Extracted entries:
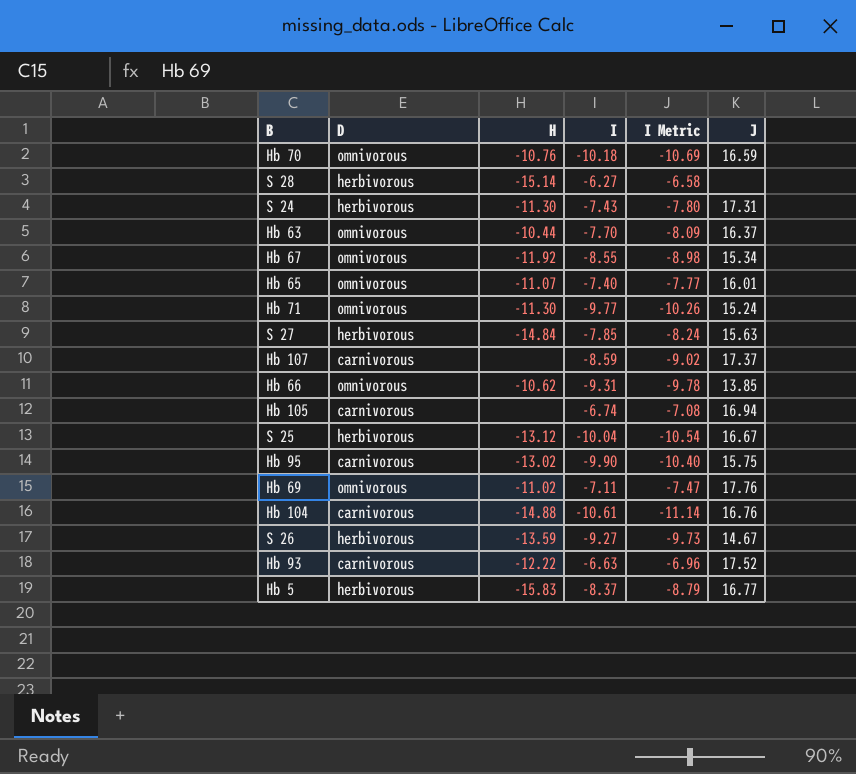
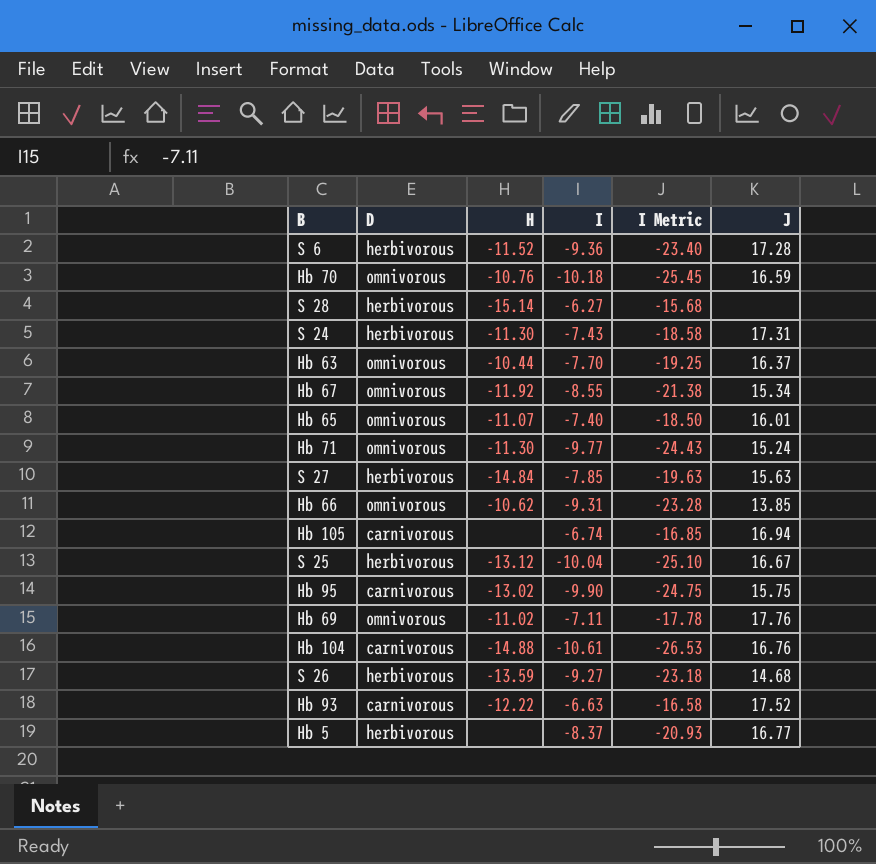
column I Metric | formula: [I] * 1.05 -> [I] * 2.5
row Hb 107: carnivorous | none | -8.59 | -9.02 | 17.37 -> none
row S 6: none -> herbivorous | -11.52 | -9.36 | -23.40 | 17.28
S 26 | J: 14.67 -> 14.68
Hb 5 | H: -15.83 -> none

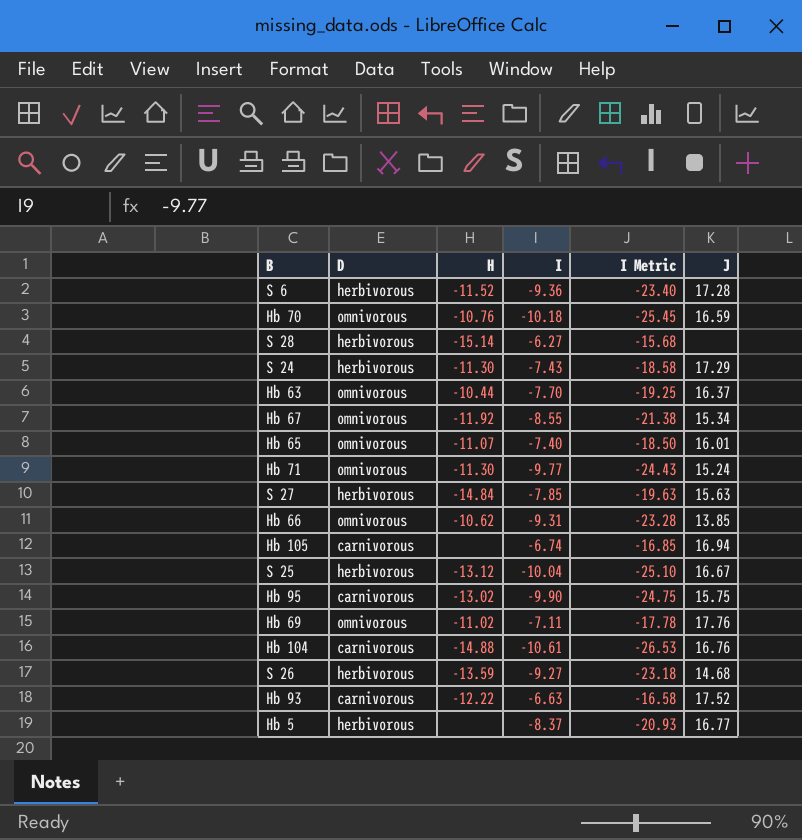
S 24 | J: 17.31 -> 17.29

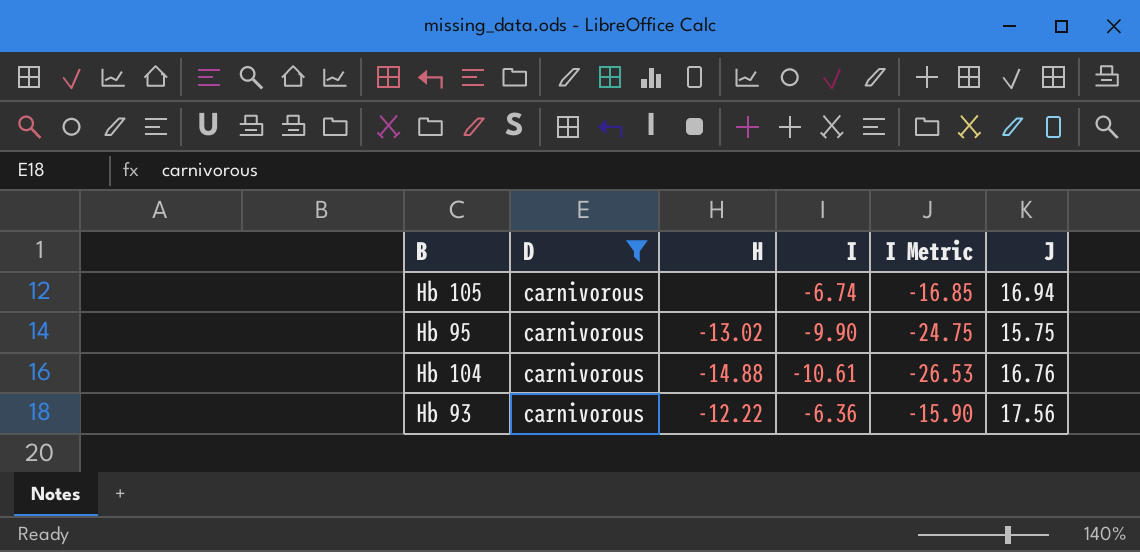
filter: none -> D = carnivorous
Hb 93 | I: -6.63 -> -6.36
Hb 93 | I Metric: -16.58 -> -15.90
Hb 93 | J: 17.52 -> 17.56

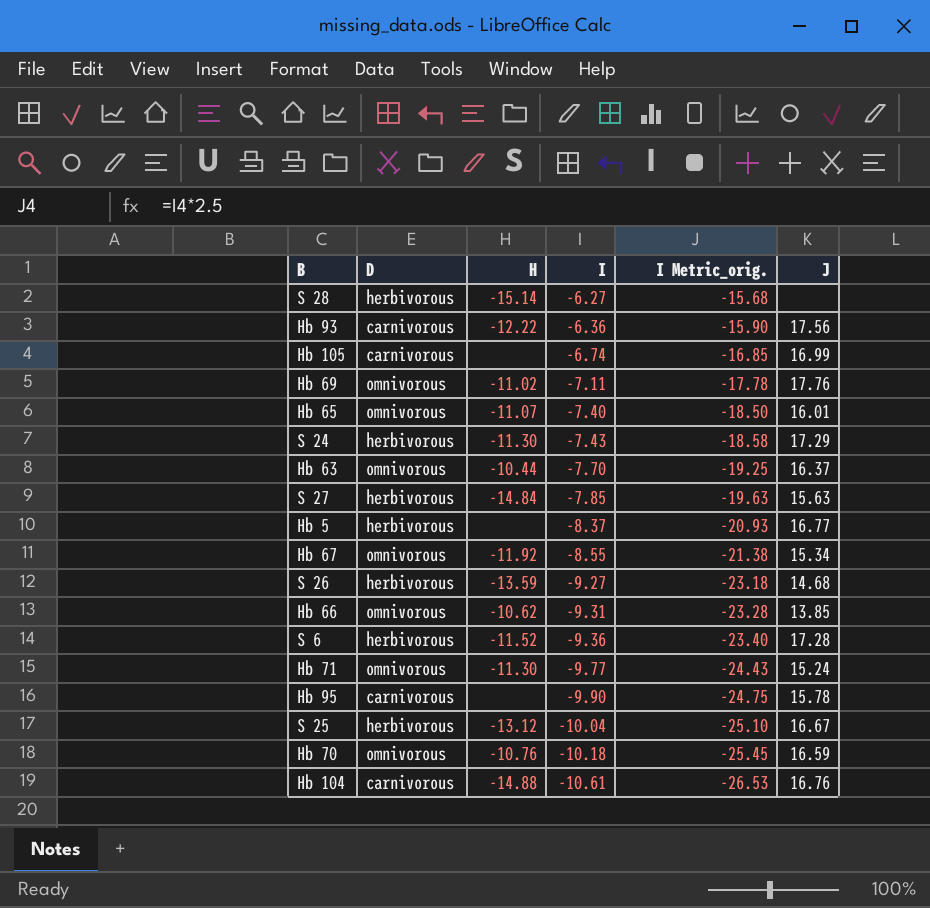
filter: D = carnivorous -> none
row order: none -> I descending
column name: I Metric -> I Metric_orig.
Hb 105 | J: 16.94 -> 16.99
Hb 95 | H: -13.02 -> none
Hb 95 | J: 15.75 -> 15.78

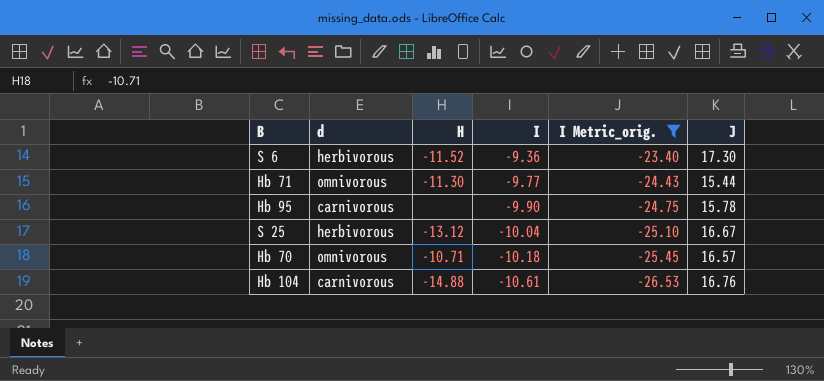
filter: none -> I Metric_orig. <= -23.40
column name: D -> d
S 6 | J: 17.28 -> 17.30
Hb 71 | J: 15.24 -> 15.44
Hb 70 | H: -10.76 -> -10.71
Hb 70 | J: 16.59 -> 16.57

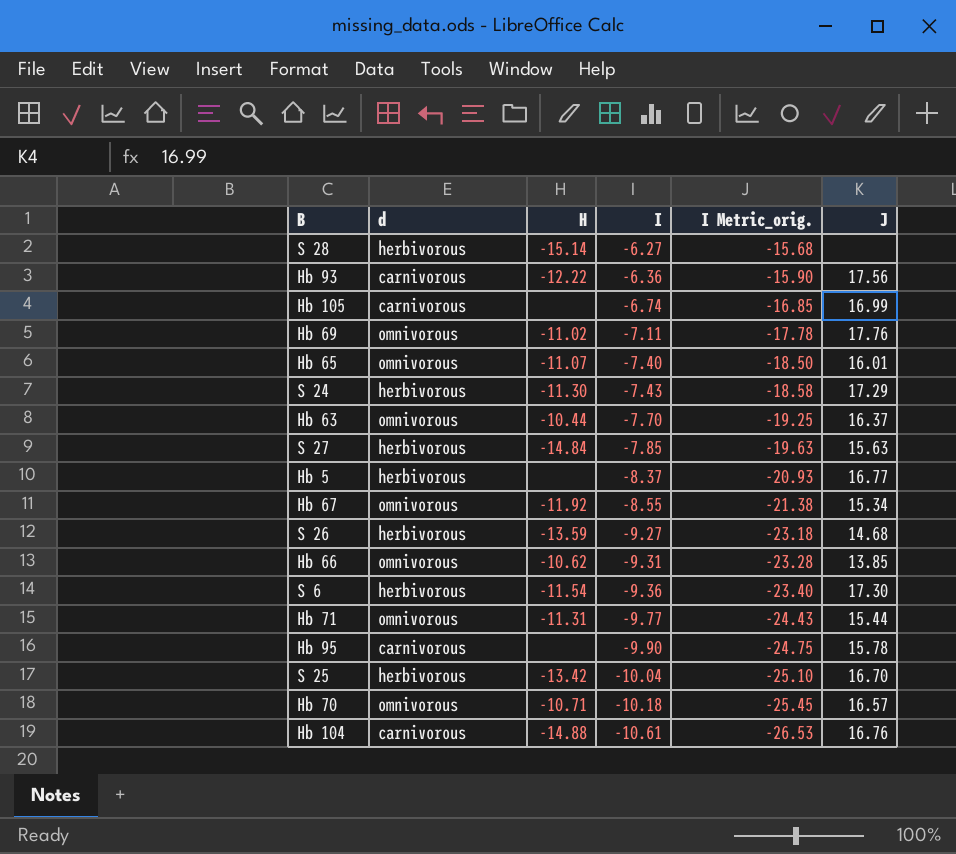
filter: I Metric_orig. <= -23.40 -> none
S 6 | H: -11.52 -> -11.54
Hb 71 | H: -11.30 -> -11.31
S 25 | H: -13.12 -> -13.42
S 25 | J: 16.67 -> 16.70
* * *
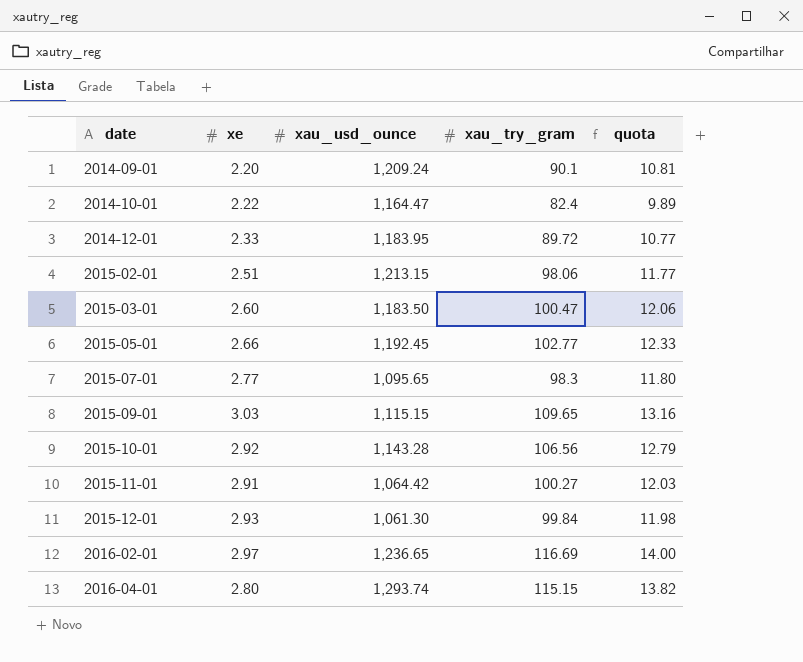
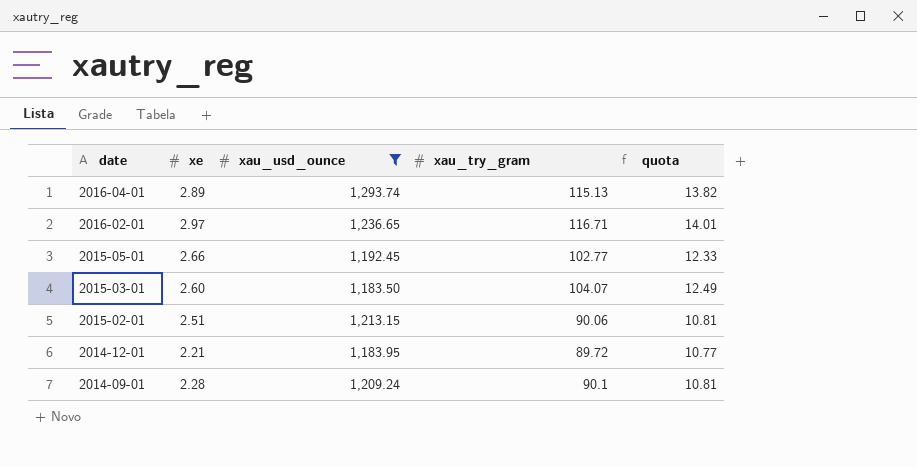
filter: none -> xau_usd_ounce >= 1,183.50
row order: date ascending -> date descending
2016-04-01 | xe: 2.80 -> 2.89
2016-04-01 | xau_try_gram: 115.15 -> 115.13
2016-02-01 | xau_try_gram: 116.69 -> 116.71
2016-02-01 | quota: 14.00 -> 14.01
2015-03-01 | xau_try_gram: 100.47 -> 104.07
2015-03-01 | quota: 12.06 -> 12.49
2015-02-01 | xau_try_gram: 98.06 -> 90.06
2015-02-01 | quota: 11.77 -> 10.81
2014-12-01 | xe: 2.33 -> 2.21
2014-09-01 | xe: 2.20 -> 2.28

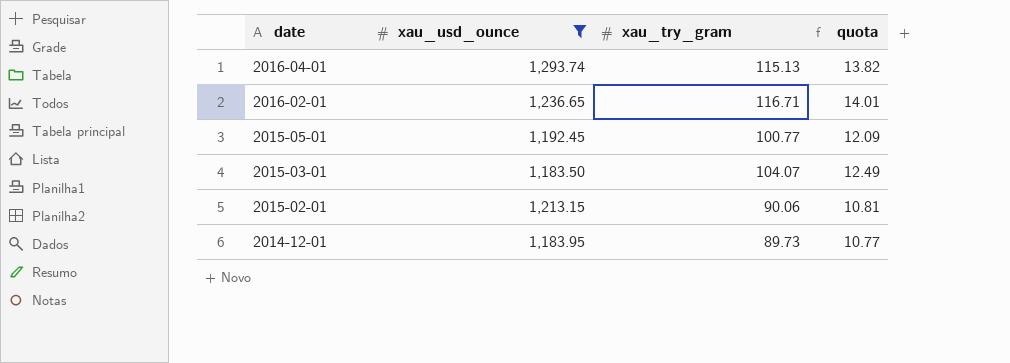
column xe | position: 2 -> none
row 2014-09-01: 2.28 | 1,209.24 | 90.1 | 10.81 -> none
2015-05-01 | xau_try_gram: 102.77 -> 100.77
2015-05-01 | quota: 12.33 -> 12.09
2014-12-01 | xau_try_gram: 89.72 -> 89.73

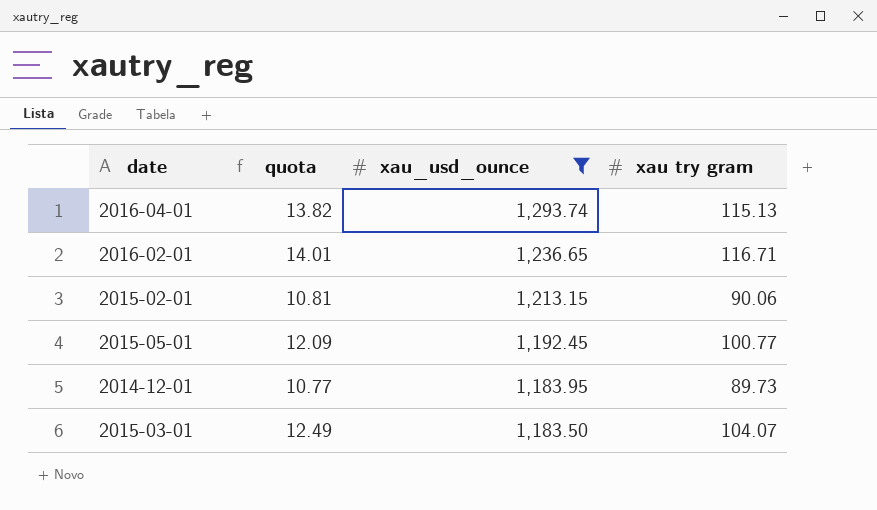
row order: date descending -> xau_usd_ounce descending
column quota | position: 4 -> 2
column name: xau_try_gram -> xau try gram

What is expected: Quote word for word only the lines above from the one containing "2015-02-01 | xau_try_gram: 98.06 -> 90.06" through the one containing "column name: xau_try_gram -> xau try gram". Pictures stay out of your copy.

Response to this task:
2015-02-01 | xau_try_gram: 98.06 -> 90.06
2015-02-01 | quota: 11.77 -> 10.81
2014-12-01 | xe: 2.33 -> 2.21
2014-09-01 | xe: 2.20 -> 2.28

column xe | position: 2 -> none
row 2014-09-01: 2.28 | 1,209.24 | 90.1 | 10.81 -> none
2015-05-01 | xau_try_gram: 102.77 -> 100.77
2015-05-01 | quota: 12.33 -> 12.09
2014-12-01 | xau_try_gram: 89.72 -> 89.73

row order: date descending -> xau_usd_ounce descending
column quota | position: 4 -> 2
column name: xau_try_gram -> xau try gram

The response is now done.